=== To do ===
Leave the pictures out and give every entry again exactly.

** Opening Data for processing block **

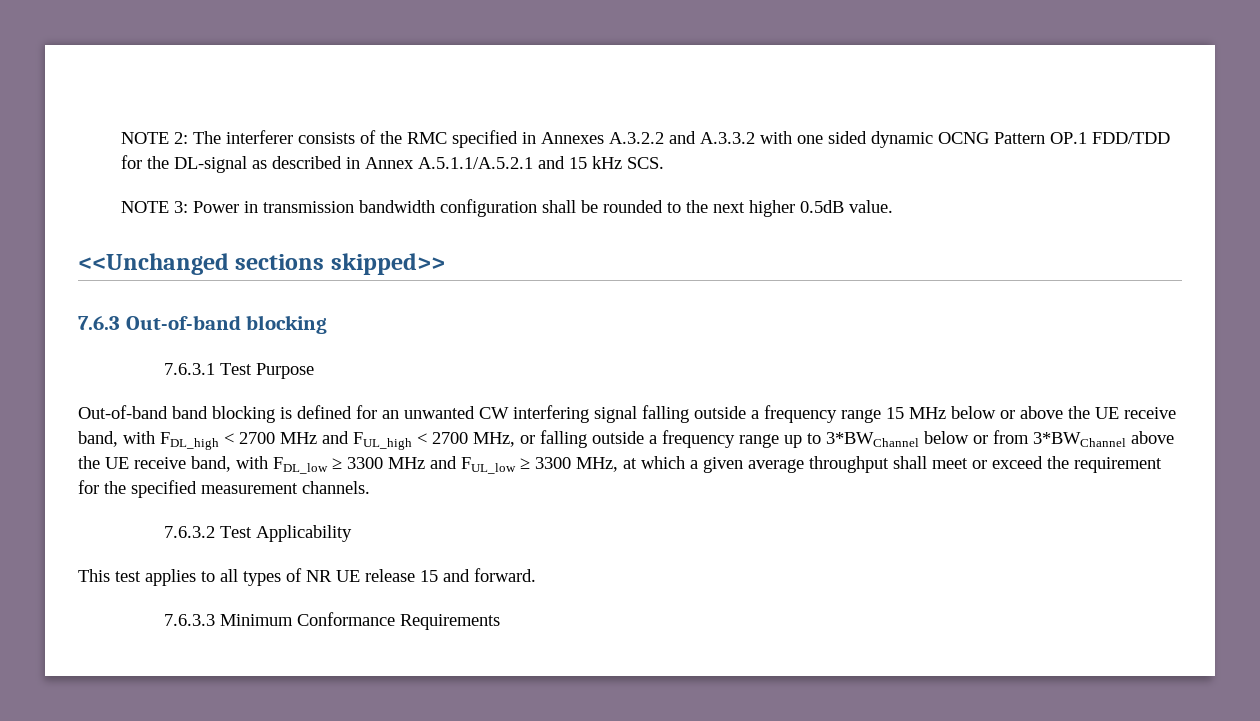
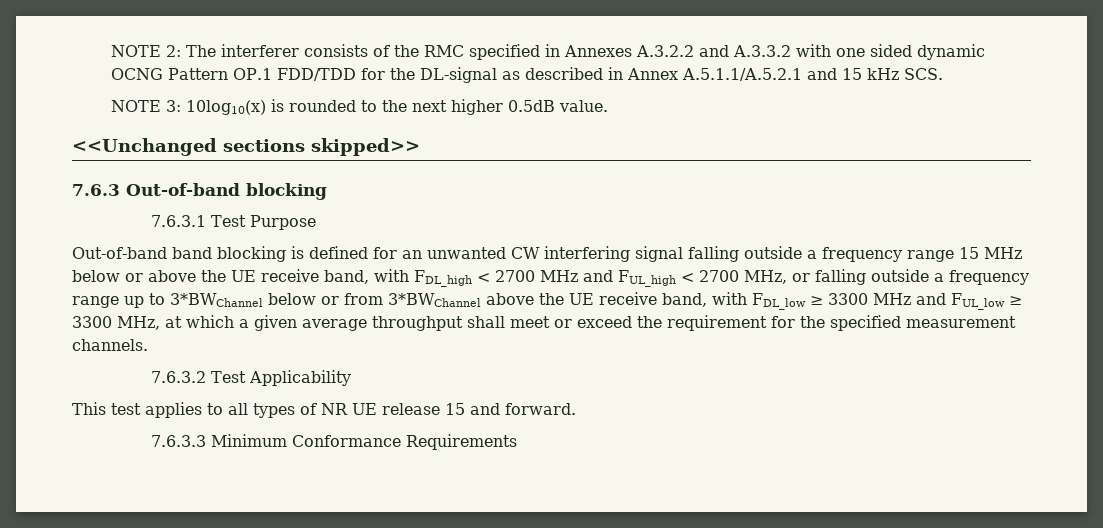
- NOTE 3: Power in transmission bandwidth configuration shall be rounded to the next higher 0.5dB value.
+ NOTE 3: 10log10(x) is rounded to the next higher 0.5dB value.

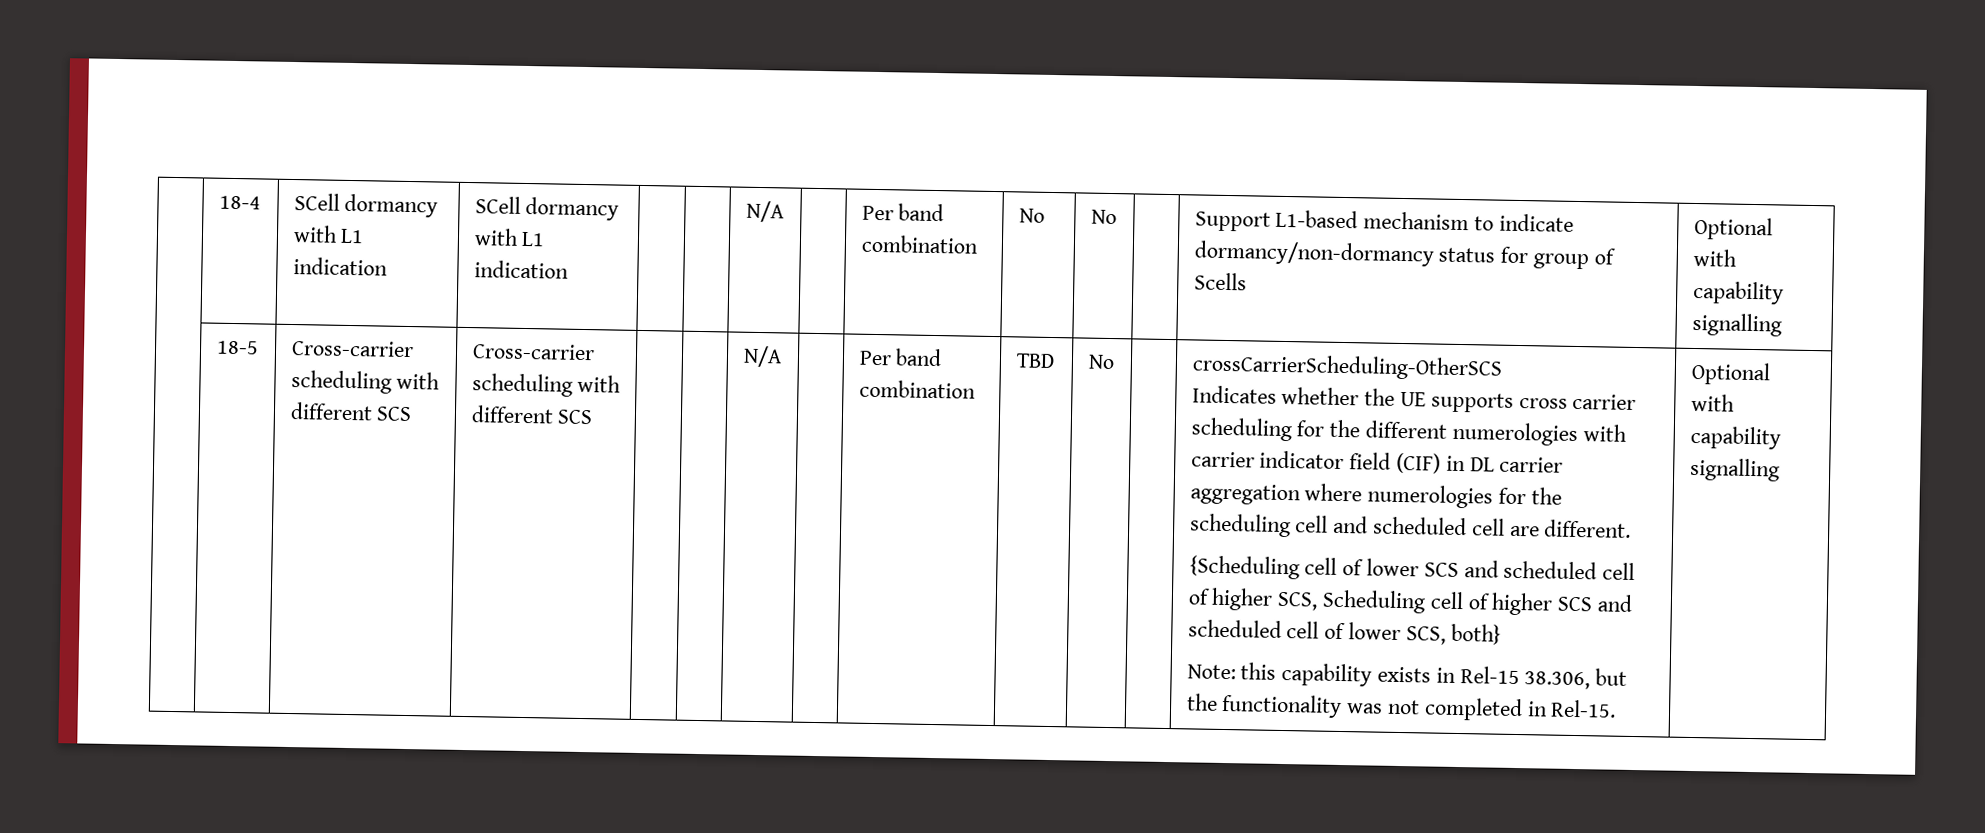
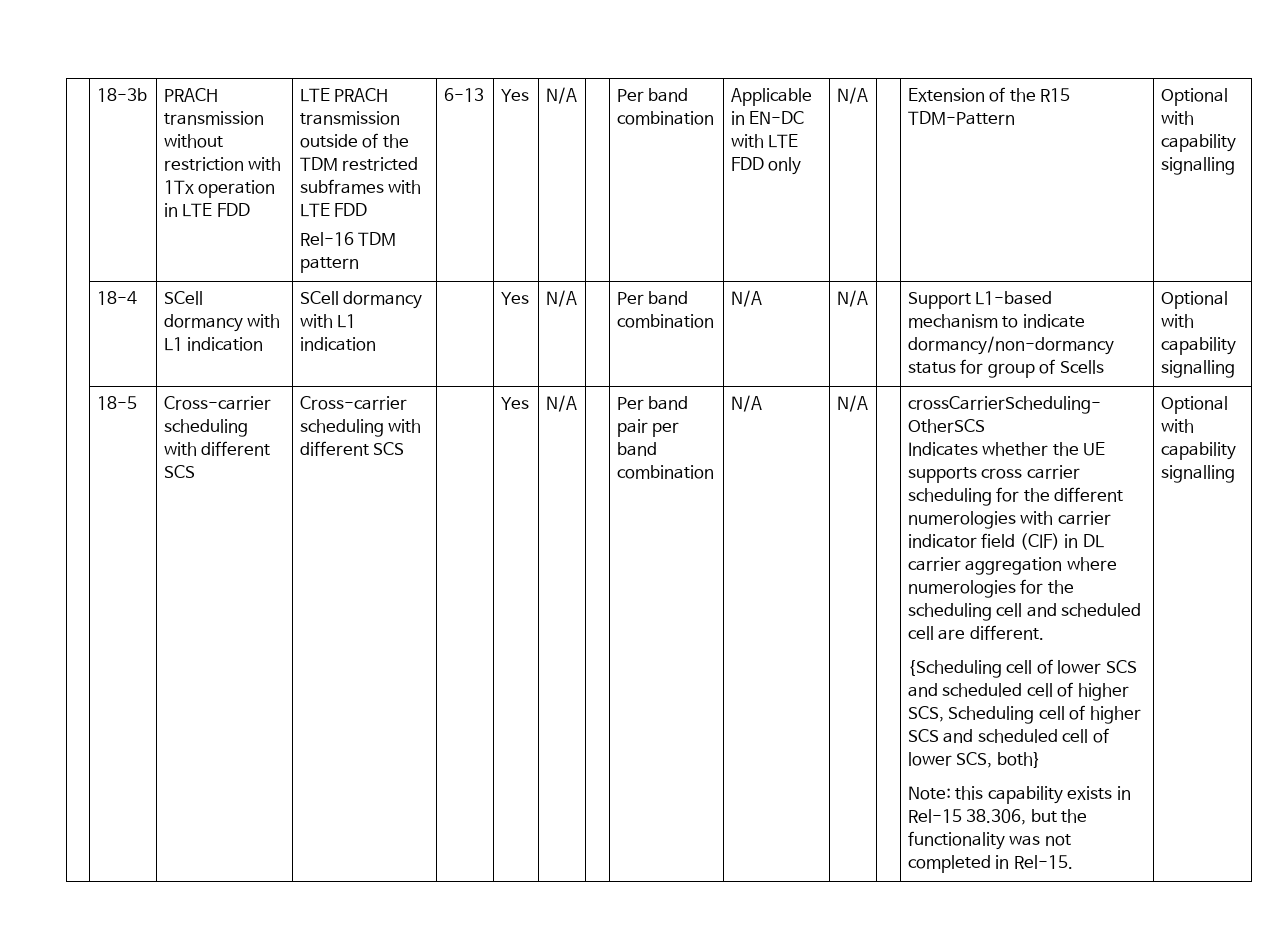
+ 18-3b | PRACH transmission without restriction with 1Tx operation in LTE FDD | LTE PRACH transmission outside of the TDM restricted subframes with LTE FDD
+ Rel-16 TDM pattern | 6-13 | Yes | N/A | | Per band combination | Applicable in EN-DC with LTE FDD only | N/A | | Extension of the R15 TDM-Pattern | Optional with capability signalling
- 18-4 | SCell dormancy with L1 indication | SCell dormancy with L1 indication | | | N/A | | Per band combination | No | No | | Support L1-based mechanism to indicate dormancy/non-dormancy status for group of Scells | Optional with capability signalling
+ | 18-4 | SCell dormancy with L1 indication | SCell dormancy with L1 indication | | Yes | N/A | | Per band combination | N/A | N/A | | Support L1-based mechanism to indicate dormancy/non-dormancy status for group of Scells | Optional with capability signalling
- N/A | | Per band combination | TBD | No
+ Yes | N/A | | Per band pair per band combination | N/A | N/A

** Closing Data for processing block **

=== Answer below ===
- NOTE 3: Power in transmission bandwidth configuration shall be rounded to the next higher 0.5dB value.
+ NOTE 3: 10log10(x) is rounded to the next higher 0.5dB value.

+ 18-3b | PRACH transmission without restriction with 1Tx operation in LTE FDD | LTE PRACH transmission outside of the TDM restricted subframes with LTE FDD
+ Rel-16 TDM pattern | 6-13 | Yes | N/A | | Per band combination | Applicable in EN-DC with LTE FDD only | N/A | | Extension of the R15 TDM-Pattern | Optional with capability signalling
- 18-4 | SCell dormancy with L1 indication | SCell dormancy with L1 indication | | | N/A | | Per band combination | No | No | | Support L1-based mechanism to indicate dormancy/non-dormancy status for group of Scells | Optional with capability signalling
+ | 18-4 | SCell dormancy with L1 indication | SCell dormancy with L1 indication | | Yes | N/A | | Per band combination | N/A | N/A | | Support L1-based mechanism to indicate dormancy/non-dormancy status for group of Scells | Optional with capability signalling
- N/A | | Per band combination | TBD | No
+ Yes | N/A | | Per band pair per band combination | N/A | N/A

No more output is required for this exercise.